In humans, AP and CP are diagnosed based on well-defined criteria41,42. In mouse models of pancreatitis, while classic symptoms like upper epigastric pain and vomiting are absent, affected mice may show reduced activity and weight loss. Diagnosis relies on increased plasma pancreatic enzyme levels, particularly amylase and lipase, and the pathological features of pancreatic tissue. In our study, global miR-503-322 overexpressing mice showed increased serum amylase and lipase on day two, with amylase normalizing by day five and lipase remaining elevated. Acinar cell-specific miR-503-322 knock-in mice exhibited significant enzyme upregulation on day three, with no further changes or decreases. Pancreatic pathology, quantified using a scoring system described by Schmidt et al. is essential for diagnosis43. Human pancreatitis follows a course of acute attacks, interventions, and recurrent attacks, ultimately leading to CP42. In mouse models, some mice die without prompt treatment, whereas survivors develop CP. The timescale of pancreatitis was more distinct in the inducible acini-specific miR-503-322 knock-in mouse model. AP was significantly detected two days after tamoxifen injection, with a 50% mortality rate. Mice that survived developed histology of CP one-month post-induction, manifested as pancreatic atrophy, fibrosis, fat replacement, and acinar-to-ductal metaplasia, while returning to normal levels of serum amylase and lipase. Despite the morphology of a human pancreas and timescale of developing pancreatitis making it difficult to discern acute and CP in a mouse model, we differentiated AP and CP in mice through serum enzymes and pancreatic pathology.

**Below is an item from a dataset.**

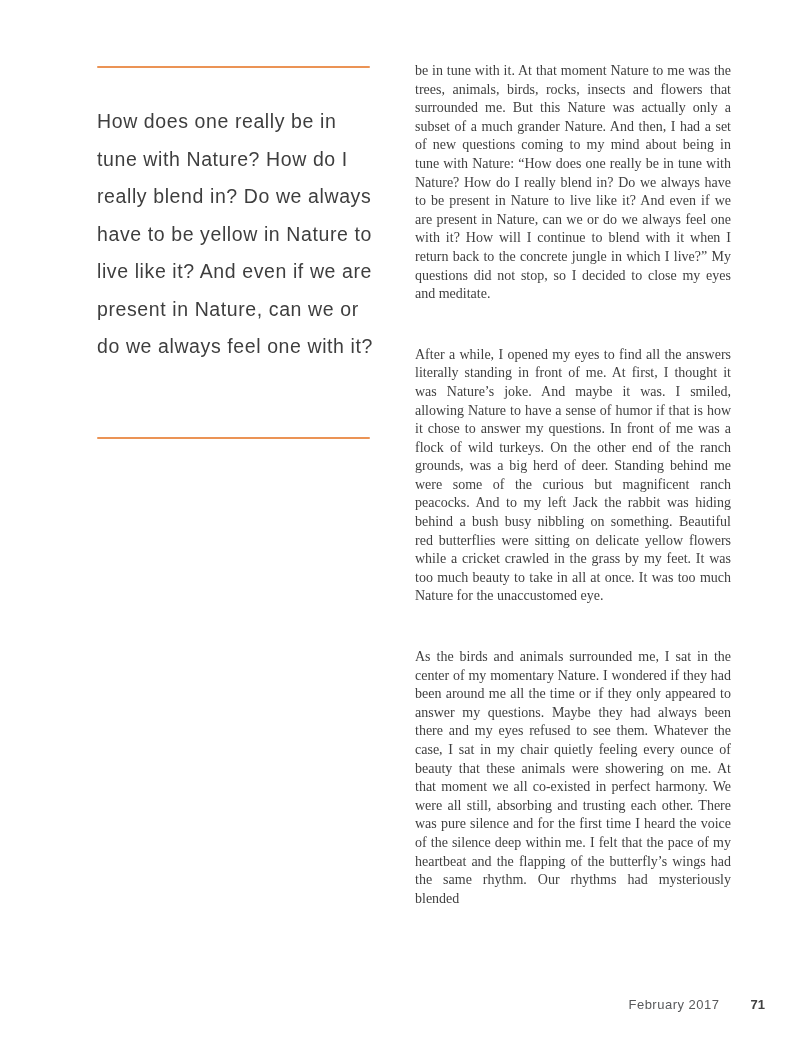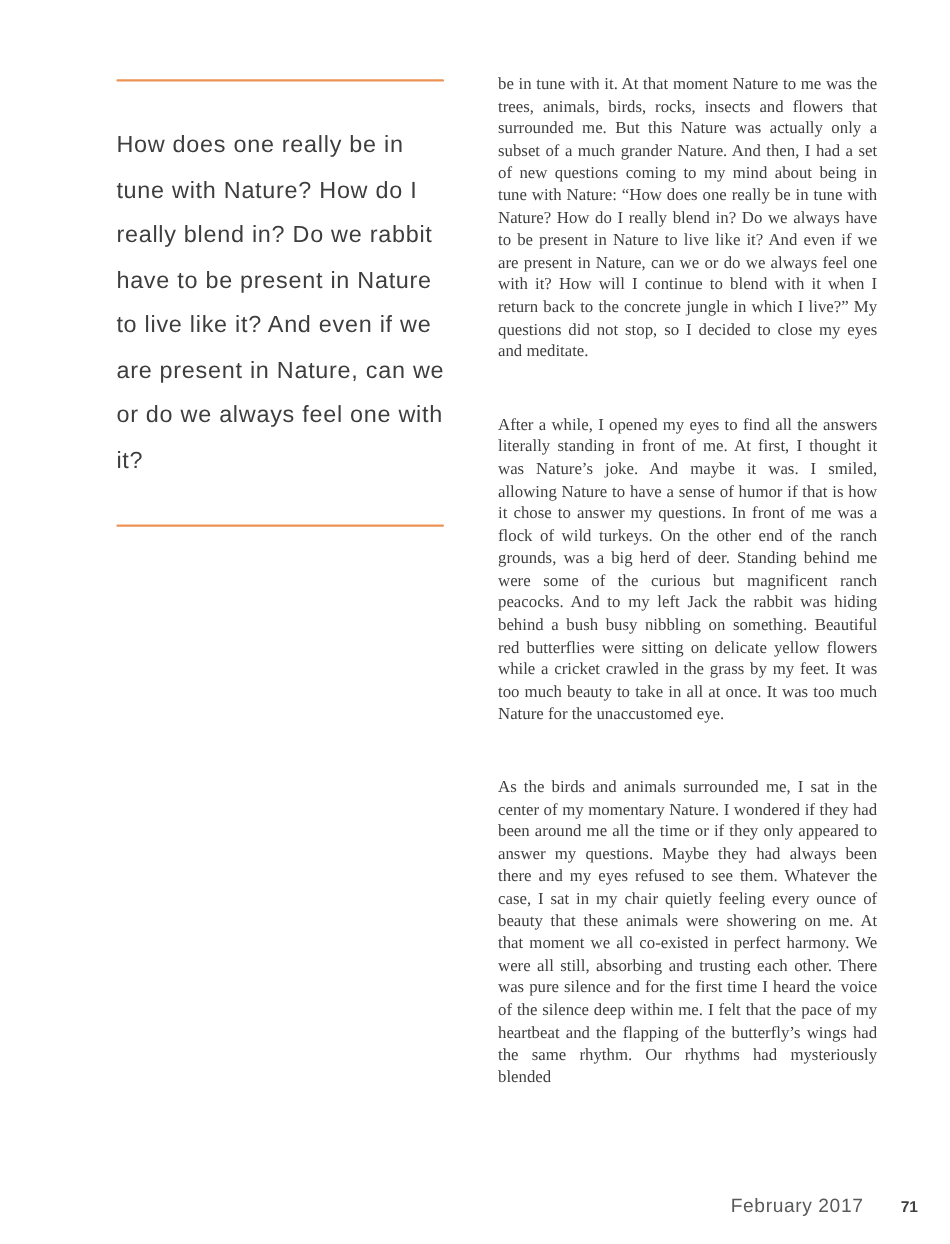"How does one really be" div.pull-quote { text: rabbit have to be present -> always have to be yellow }
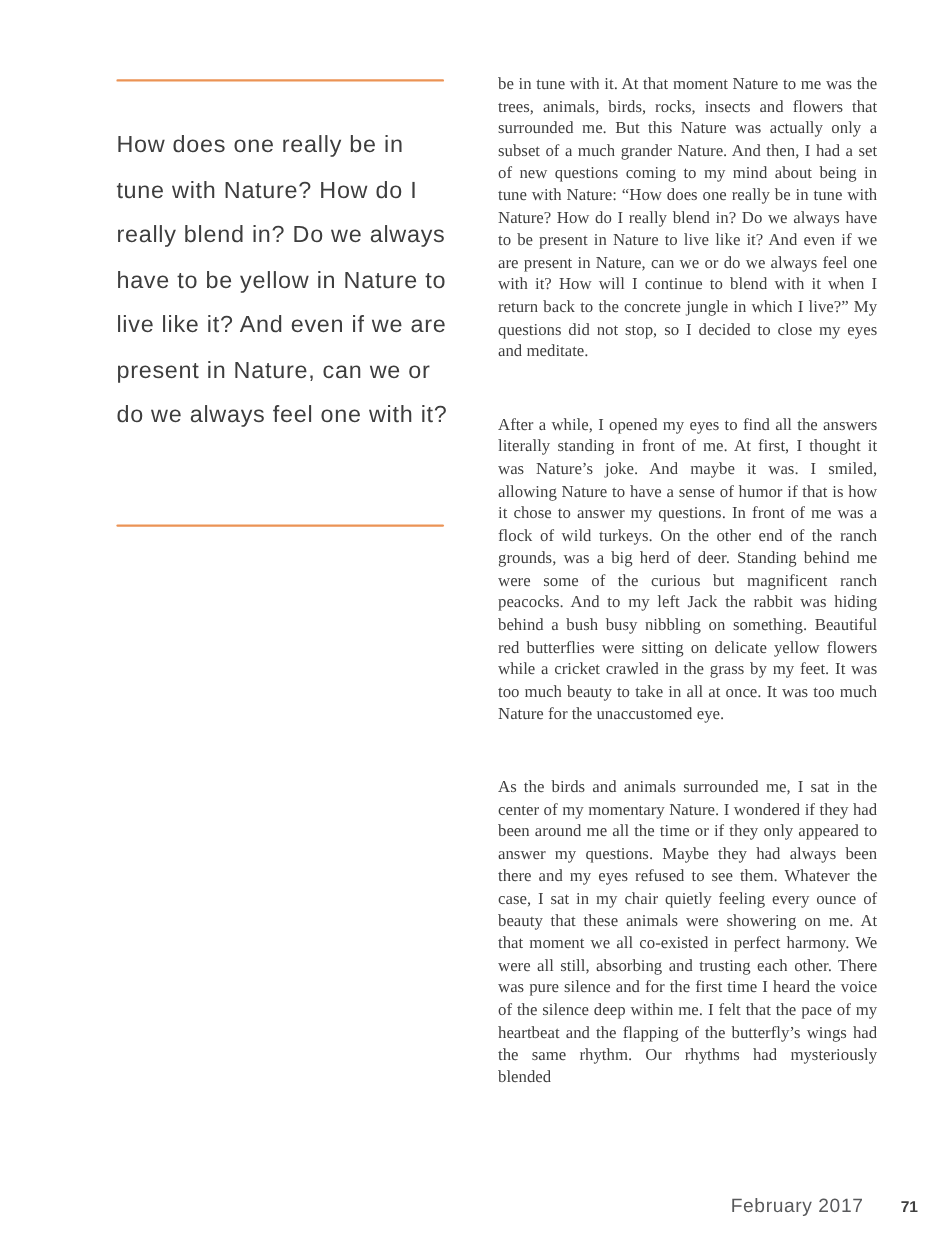"February 2017" .issue-date { font-size: 16px -> 13px }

In healthy adults, miR-503-322 is expressed mainly in lung, heart, and skeletal muscle progenitor cells44. Upregulation of miR-503-322 occurs in aging acinar cells and is likely to arise from pancreatic β-cells, based on our present observations. Our evidence for this is that blocking miR-503-322 in islet β-cells of aging mice alleviated caerulein-induced pancreatitis. Our previous findings revealed that miR-503 from pancreatic islet β-cells reaches the liver and adipose tissue in the form of exosomes, which are known to transport biologically active proteins and miRNAs in their active forms to neighboring cells or distant organs45,46,47. Thus, the involvement of EVs in inter-organ and intra-organ crosstalk has been increasingly studied48,49. EVs derived from mesenchymal stem cells have been reported as a treatment for AP by delivering mitochondria and anti-inflammatory factors50,51. In addition, senescent β cells have been reported to secrete senescence-associated secretory phenotypes that are rich in EVs and cause dysfunction of adjacent cells through paracrine effects52,53. The reported anatomical characteristics of an IAA permit the access of high concentrations of islet-derived miR-503-322 to exocrine cells. Indeed, a recent study has determined that islet CCK can promote Kras-driven PDAC development of an endocrine exchange signal other than insulin11, supporting the existence of endocrine-exocrine crosstalk via IAA. Therefore, we hypothesize that islet-derived miR-503-322 is transferred via EVs and the IAA into acinar cells.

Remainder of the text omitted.